Sto andando da Livius. Lungo la strada ci sono dei ragazzi che formano un cerchio. Non si vede chi c’è all’interno. Alcuni urlano, altri stanno guardando, altri ancora sorridono mentre altri sono indecisi sul da farsi. So solo che si stanno divertendo così. Sarà sicuramente qualche scherzo. Io stesso sono stato (a volte ancora sono) vittima di scherzi immeritati e poco simpatici. La cosa è che, ormai, ho imparato ad abituarmi a queste cose. Non mi sorprende più essere preso di mira, essere colpito alle spalle, essere preso in giro. Già, ormai non ci faccio nemmeno più caso.
«Cosa c’è?»
«Dai, dimmi cosa succede.»
«Vuoi piangere?»
«Andiamo a chiamare la mamma!»
«Ragazzi… il marmocchio s’è pisciato addosso!»
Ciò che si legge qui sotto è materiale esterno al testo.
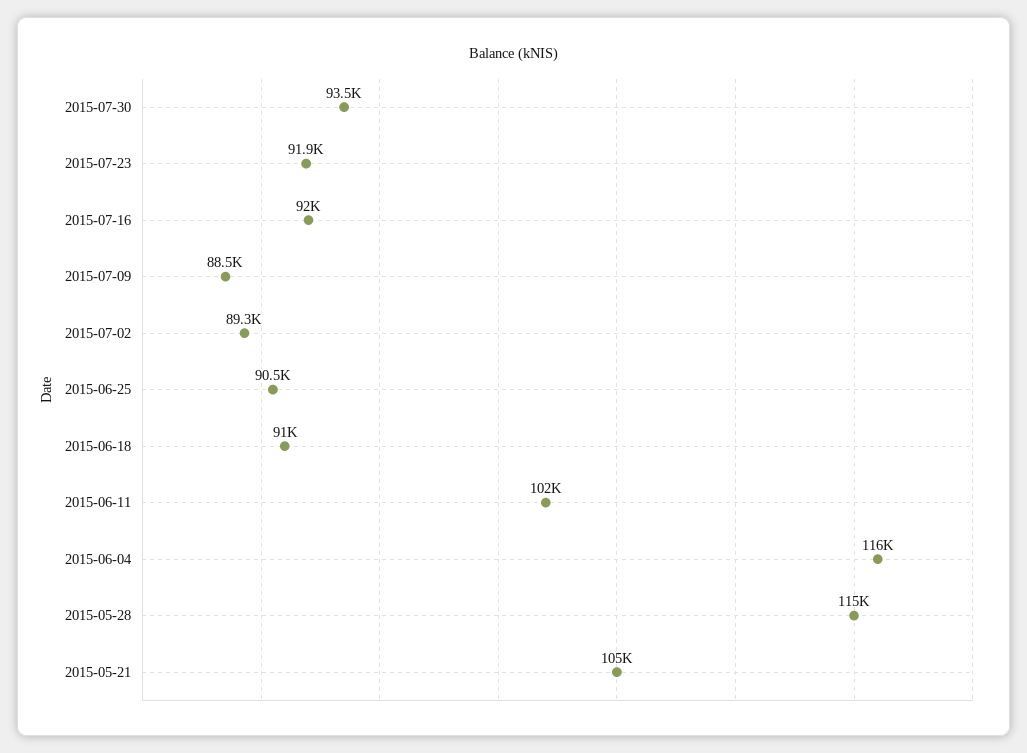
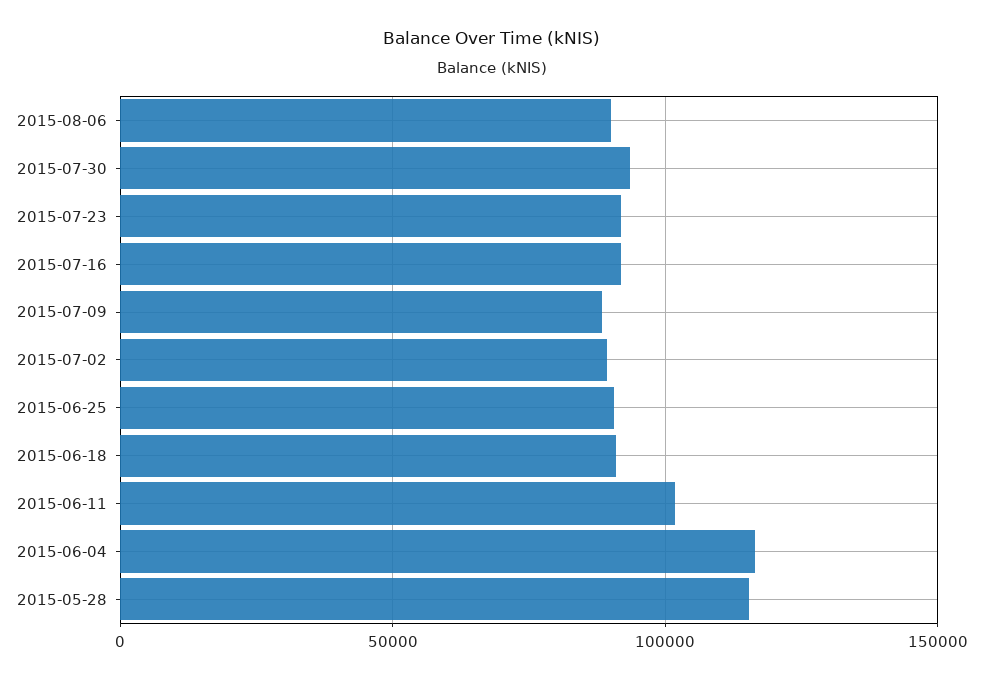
2015-05-21: 105000 -> none
2015-08-06: none -> 90000

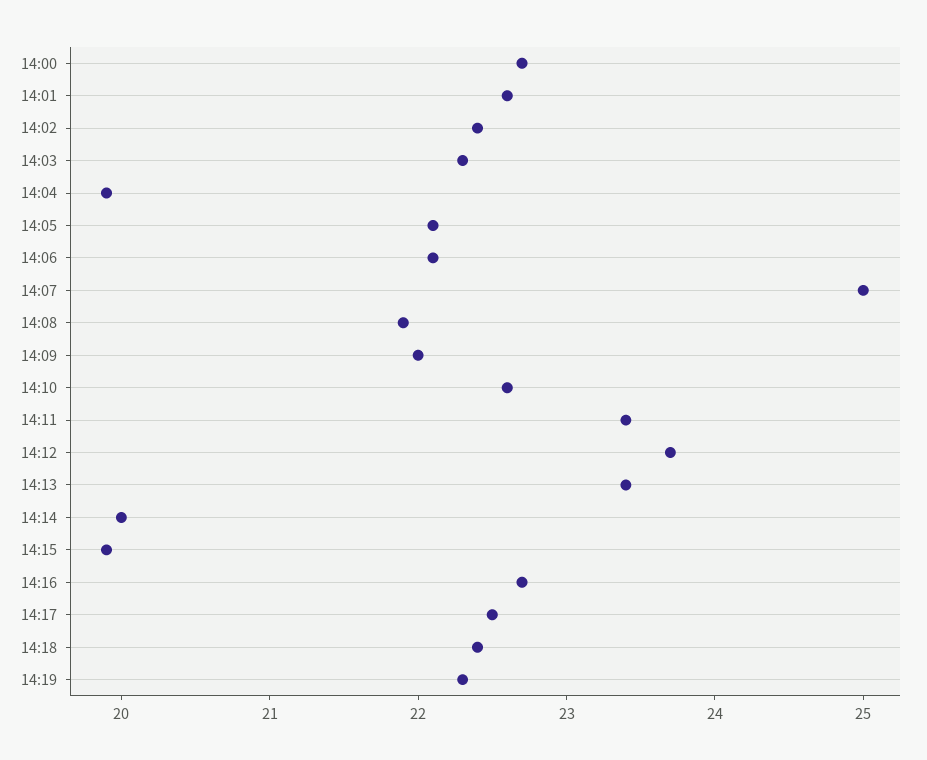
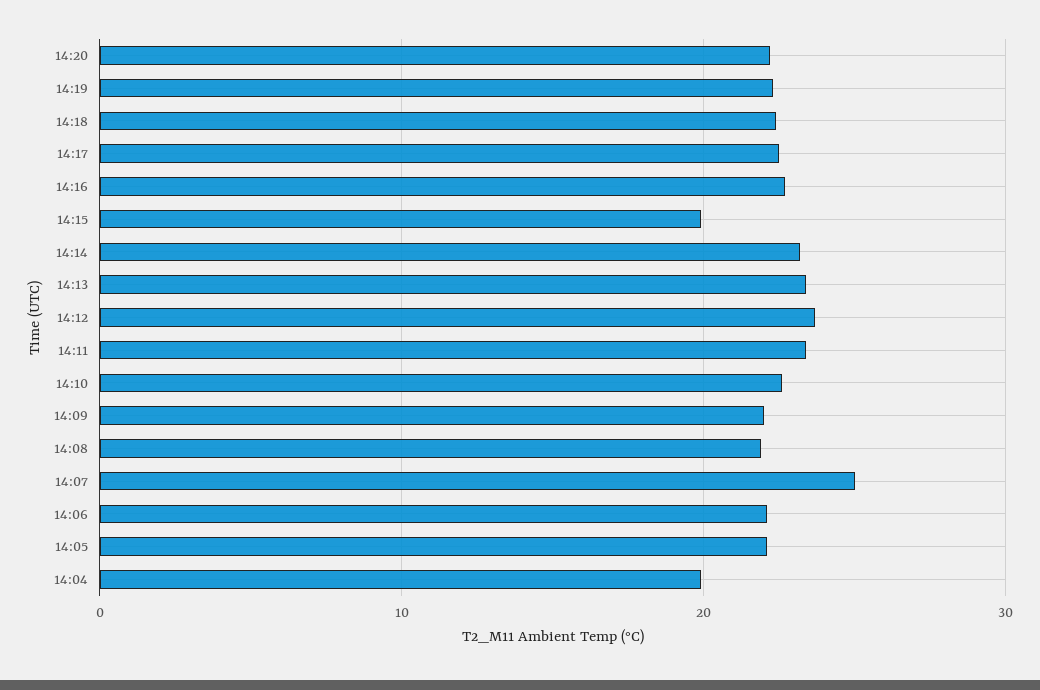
14:00: 22.7 -> none
14:01: 22.6 -> none
14:02: 22.4 -> none
14:03: 22.3 -> none
14:14: 20 -> 23
14:20: none -> 22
Dopo quest’ultima affermazione, tutti scoppiano a ridere. Si sentono mille risa forti e crudeli. A me non è mai capitato di farmi pipì addosso ma so cosa si prova a essere vittima di queste cattiverie. Invisibilmente mi sono pisciato addosso anch’io.
“Cosa cazzo fai?” mi chiedo. Io sono come il popolo dei distretti, quei bulli sono i Giochi e il malcapitato di turno è il tributo. Anche questi Giochi non mi piacciano, per niente. Allora, stupidamente, decido di avvicinarmi per poter, poi, consolare il ragazzo che stanno pestando e insultando.
«Cosa dici, scusa? Non ti sento! E questa cos’è?» – quel maledetto biondino odioso e schifoso ruba una cosa dalla tasca del ragazzo che è a terra.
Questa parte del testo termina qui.